Precision 1H-1H distance measurement via 13C NMR signals: utilization of 1H-1H double-quantum dipolar interactions recoupled under magic angle spinning conditions

We applied the POST-C7 DQ-dipolar recoupling pulse sequence to the measurement of (1)H-(1)H distances with high precision. The spectral resolution is enhanced by detecting the (1)H magnetization via (13)C signals. A least-squares fitting of the build-up curve of the transferred magnetization to the exact numerical simulations yielded a (1)H(alpha)-(1)H(beta) distance of 248 +/- 4 pm for fully (13)C-labeled L-valine. This distance agrees with the neutron diffraction study. The negative transferred magnetization clearly indicates that the direct DQ (1)H-(1)H dipolar couplings have the largest effect. The signal for the magnetization transfer builds up rapidly by the direct (1)H-(1)H dipolar coupling, and decreases to zero at longer mixing time when the relayed magnetization transfer becomes significant.
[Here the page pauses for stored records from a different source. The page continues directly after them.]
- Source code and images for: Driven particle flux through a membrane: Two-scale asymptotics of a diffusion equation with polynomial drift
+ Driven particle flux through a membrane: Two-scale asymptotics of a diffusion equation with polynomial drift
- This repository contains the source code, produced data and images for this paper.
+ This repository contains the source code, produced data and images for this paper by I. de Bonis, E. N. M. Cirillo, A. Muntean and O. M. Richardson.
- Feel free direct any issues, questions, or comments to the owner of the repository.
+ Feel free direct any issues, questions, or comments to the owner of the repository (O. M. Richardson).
This large intensity change of the signal leads to the high precision in the distance measurement. We inspected factors that limit the effective bandwidth of the POST-C7 recoupling for the (1)H and (13)C homonuclear spin systems. The spin interactions at times shorter than the cycle time of the C7 sequence were also evaluated to measure the distances. The carbon-detected 2D (1)H DQ mixing experiment was demonstrated for the measurement of multiple (1)H-(1)H distances.     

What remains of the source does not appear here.